Take every line from the listing below that contains "indication".

## [DATA FOR REVIEW]
= Beginning of Section =
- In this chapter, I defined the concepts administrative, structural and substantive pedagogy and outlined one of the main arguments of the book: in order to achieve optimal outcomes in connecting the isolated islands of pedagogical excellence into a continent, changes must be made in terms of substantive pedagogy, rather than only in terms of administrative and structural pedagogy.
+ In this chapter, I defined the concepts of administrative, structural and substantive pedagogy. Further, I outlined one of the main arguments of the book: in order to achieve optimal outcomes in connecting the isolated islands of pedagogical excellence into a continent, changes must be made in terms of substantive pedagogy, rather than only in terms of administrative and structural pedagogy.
= End of Section =
= Beginning of Section =
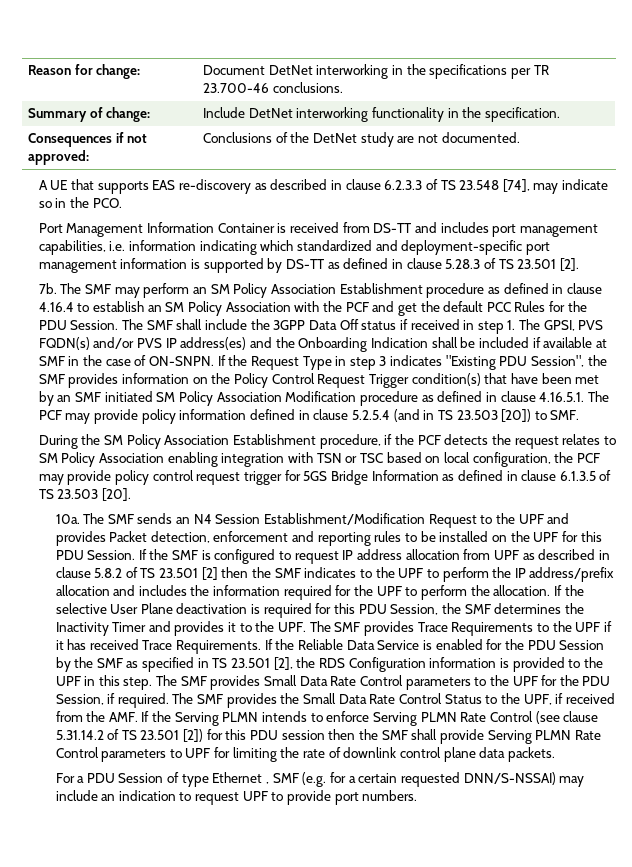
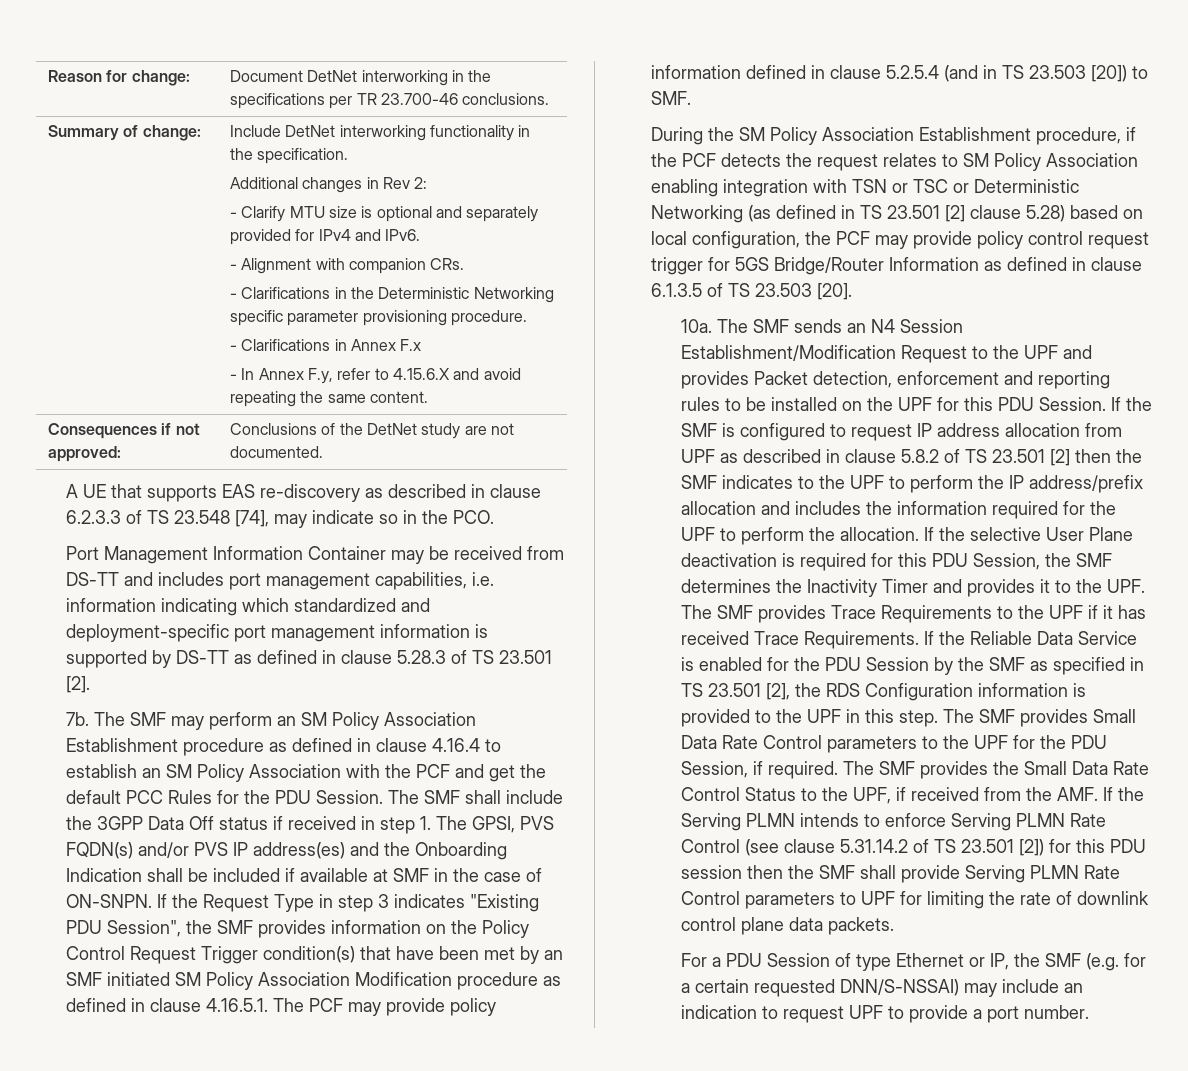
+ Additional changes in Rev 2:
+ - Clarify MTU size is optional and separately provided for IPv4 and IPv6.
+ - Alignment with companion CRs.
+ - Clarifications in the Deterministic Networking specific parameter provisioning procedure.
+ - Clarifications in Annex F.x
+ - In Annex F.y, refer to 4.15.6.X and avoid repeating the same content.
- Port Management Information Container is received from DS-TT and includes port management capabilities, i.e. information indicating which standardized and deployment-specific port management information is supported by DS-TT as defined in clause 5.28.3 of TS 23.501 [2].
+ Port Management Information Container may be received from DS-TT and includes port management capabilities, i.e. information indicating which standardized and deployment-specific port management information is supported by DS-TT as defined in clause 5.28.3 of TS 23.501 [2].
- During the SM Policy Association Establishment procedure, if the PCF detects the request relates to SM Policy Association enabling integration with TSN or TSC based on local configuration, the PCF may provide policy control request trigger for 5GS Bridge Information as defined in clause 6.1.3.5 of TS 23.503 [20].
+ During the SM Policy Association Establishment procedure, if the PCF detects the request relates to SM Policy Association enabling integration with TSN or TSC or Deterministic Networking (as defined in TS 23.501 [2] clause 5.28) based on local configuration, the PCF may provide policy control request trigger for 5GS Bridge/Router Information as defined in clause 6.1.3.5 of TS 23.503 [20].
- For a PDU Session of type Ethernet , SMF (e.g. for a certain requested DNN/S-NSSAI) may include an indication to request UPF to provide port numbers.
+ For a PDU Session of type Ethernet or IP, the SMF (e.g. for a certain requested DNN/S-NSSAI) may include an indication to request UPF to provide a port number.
= End of Section =
= Beginning of Section =
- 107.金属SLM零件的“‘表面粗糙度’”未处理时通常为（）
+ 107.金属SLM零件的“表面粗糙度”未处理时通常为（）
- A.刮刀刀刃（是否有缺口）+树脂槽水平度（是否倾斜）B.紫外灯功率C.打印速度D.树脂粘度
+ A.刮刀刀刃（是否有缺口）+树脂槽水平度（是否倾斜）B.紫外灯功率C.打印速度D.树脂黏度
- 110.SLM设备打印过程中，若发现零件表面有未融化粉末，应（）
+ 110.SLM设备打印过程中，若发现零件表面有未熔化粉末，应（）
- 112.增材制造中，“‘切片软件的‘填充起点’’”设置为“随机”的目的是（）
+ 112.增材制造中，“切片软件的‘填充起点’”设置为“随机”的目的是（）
= End of Section =
## [FINAL ANSWER]
- For a PDU Session of type Ethernet , SMF (e.g. for a certain requested DNN/S-NSSAI) may include an indication to request UPF to provide port numbers.
+ For a PDU Session of type Ethernet or IP, the SMF (e.g. for a certain requested DNN/S-NSSAI) may include an indication to request UPF to provide a port number.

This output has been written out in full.